Move time and compiler optimization

bob · Post by **bob** » Thu Mar 27, 2014 9:20 pm

AlvaroBegue wrote:
bob wrote:
mar wrote:Hello Edmund,
as far as I know function calls (whether inline or not) are sequence points (as defined by the standard) so I wouldn't worry there (plus arguments are guaranteed to be evaluated before function body is entered).

A real-life example that happened to me some time ago:
Code: Select all
    	nodes&#91;res&#93;.index = addNode&#40; n->front );
where nodes is a vector that can be changed by subsequent call to recursive method addNode.
What happened is that the compiler cached pointer to nodes before calling addNode which pushes back some elements (sure I might have preallocated nodes in advance by using pre-traversal).
It's because the order of evaluation of assignment operator is not guaranteed (it's not a sequence point unlike && and || operators which are guaranteed to evaluate left to right),
so the compiler is free to evaluate left side first (read where to store the result, not the store itself).

Fixing it was simple enough:
Code: Select all
        int tmp = addNode&#40; n->front );
        nodes&#91;res&#93;.index = tmp;
One has to be careful sometimes
From what I've read sequence points are also automatically "inserted" at the end of each expression statement.

Hope it helps.
That statement leaves a lot to be desired. "each expression statement" means what when a compiler has taken the instructions from several consecutive source statements and interlaced them like a drunken programmer?
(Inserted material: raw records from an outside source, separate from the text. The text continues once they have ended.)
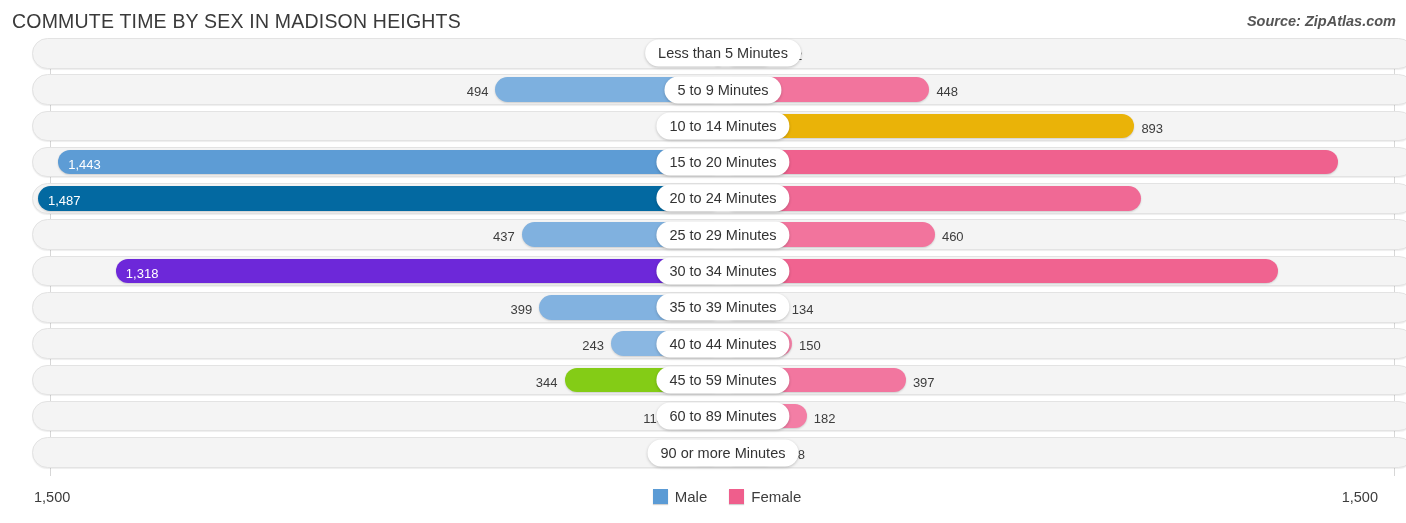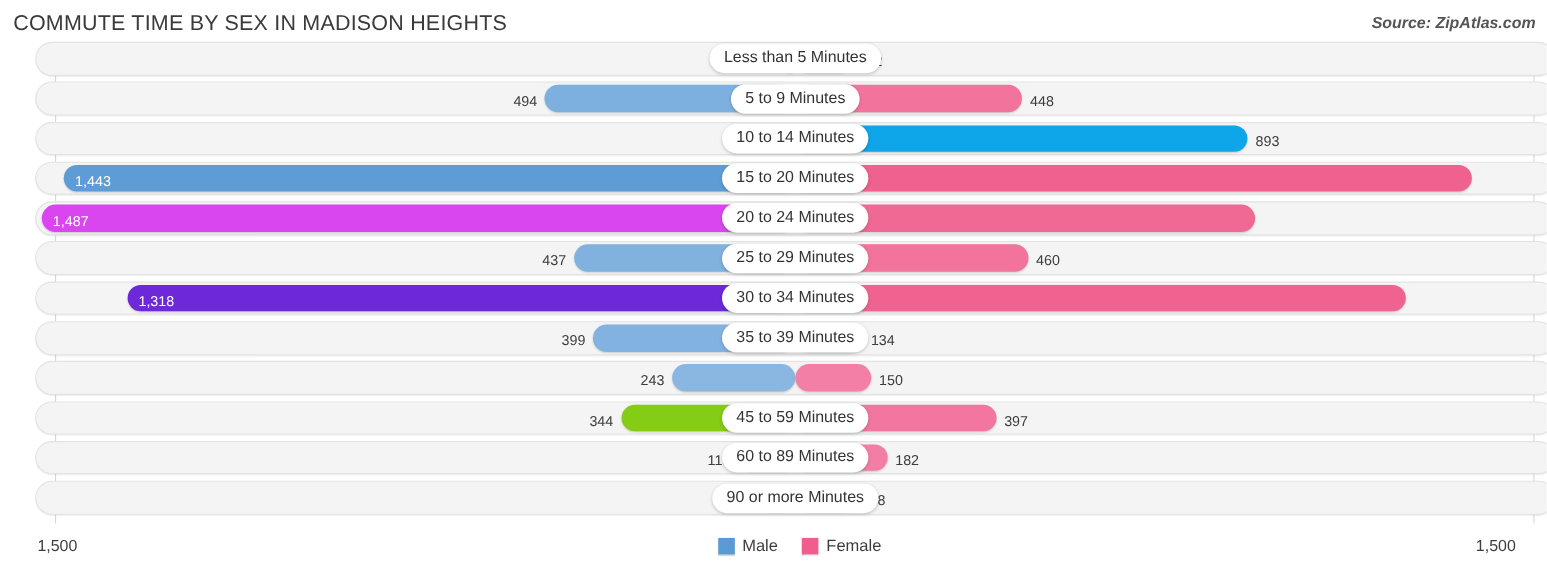--- a/index.html
+++ b/index.html
@@ -201,21 +201,21 @@
         <div class="half right">
           <div class="bar" title="5 to 9 Minutes — Female: 448" style="width: 29.8667%; background: rgb(242, 116, 157);">
             <div class="val outside">448</div>
           </div>
         </div>
         <div class="cat-pill">5 to 9 Minutes</div>
       </div>
       <div class="row">
         <div class="track"></div>
         <div class="half right">
-          <div class="bar" title="10 to 14 Minutes — Female: 893" style="width: 59.5333%; background: #0ea5e9;">
+          <div class="bar" title="10 to 14 Minutes — Female: 893" style="width: 59.5333%; background: #eab308;">
             <div class="val outside">893</div>
           </div>
         </div>
         <div class="cat-pill">10 to 14 Minutes</div>
       </div>
       <div class="row">
         <div class="track"></div>
         <div class="half left">
           <div class="bar" title="15 to 19 Minutes — Male: 1,443" style="width: 96.2%; background: rgb(93, 156, 213);">
             <div class="val inside">1,443</div>
@@ -224,21 +224,21 @@
         <div class="half right">
           <div class="bar" title="15 to 19 Minutes — Female: 1,336" style="width: 89.0667%; background: rgb(239, 97, 142);">
             <div class="val inside">1,336</div>
           </div>
         </div>
         <div class="cat-pill">15 to 20 Minutes</div>
       </div>
       <div class="row">
         <div class="track"></div>
         <div class="half left">
-          <div class="bar" title="20 to 24 Minutes — Male: 1,487" style="width: 99.1333%; background: #d946ef;">
+          <div class="bar" title="20 to 24 Minutes — Male: 1,487" style="width: 99.1333%; background: #0369a1;">
             <div class="val inside">1,487</div>
           </div>
         </div>
         <div class="half right">
           <div class="bar" title="20 to 24 Minutes — Female: 908" style="width: 60.5333%; background: rgb(240, 105, 149);">
             <div class="val inside">908</div>
           </div>
         </div>
         <div class="cat-pill">20 to 24 Minutes</div>
       </div>
@@ -289,20 +289,21 @@
         <div class="half left">
           <div class="bar" title="40 to 44 Minutes — Male: 243" style="width: 16.2%; background: rgb(138, 183, 226);">
             <div class="val outside">243</div>
           </div>
         </div>
         <div class="half right">
           <div class="bar" title="40 to 44 Minutes — Female: 150" style="width: 10%; background: rgb(243, 127, 166);">
             <div class="val outside">150</div>
           </div>
         </div>
+        <div class="cat-pill">40 to 44 Minutes</div>
       </div>
       <div class="row">
         <div class="track"></div>
         <div class="half left">
           <div class="bar" title="45 to 59 Minutes — Male: 344" style="width: 22.9333%; background: #84cc16;">
             <div class="val outside">344</div>
           </div>
         </div>
         <div class="half right">
           <div class="bar" title="45 to 59 Minutes — Female: 397" style="width: 26.4667%; background: rgb(242, 118, 159);">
The concept "sequence point" is extremely vague when you get down to actual programming and the compiler. Fortunately an accurate data flow graph (which any optimizing compiler produces as a natural work product) takes care of this funny stuff.
Didn't you use to teach this language in college? And you think there is something vague about sequence points? Good lord...

Vague in the context I mentioned. It is easy to follow looking at C source directly. But after the compiler has done its thing, it is not so clear any longer when you look at what it did, what it rearranged, etc. So saying "there is a sequence point at a function call might not be correct, since the function call might just go away...

Didn't say the concept of a sequence point itself was incorrect, just that it MIGHT not mean exactly what you think in some cases. IE after inlining, the compiler has no idea there IS a function call involved, it doesn't see it, just the final code with the function inlined.

mar · Post by **mar** » Thu Mar 27, 2014 9:30 pm

I think the point is that the compiler can do whatever optimizations it likes an long as the optimized program behaves exactly the same as if it was synchronized at sequence points.

syzygy · Post by **syzygy** » Fri Mar 28, 2014 1:40 am

bob wrote:Vague in the context I mentioned. It is easy to follow looking at C source directly. But after the compiler has done its thing, it is not so clear any longer when you look at what it did, what it rearranged, etc. So saying "there is a sequence point at a function call might not be correct, since the function call might just go away...

Don't you get it at all?

The C language standard defines that there is a "sequence point" between two full expressions.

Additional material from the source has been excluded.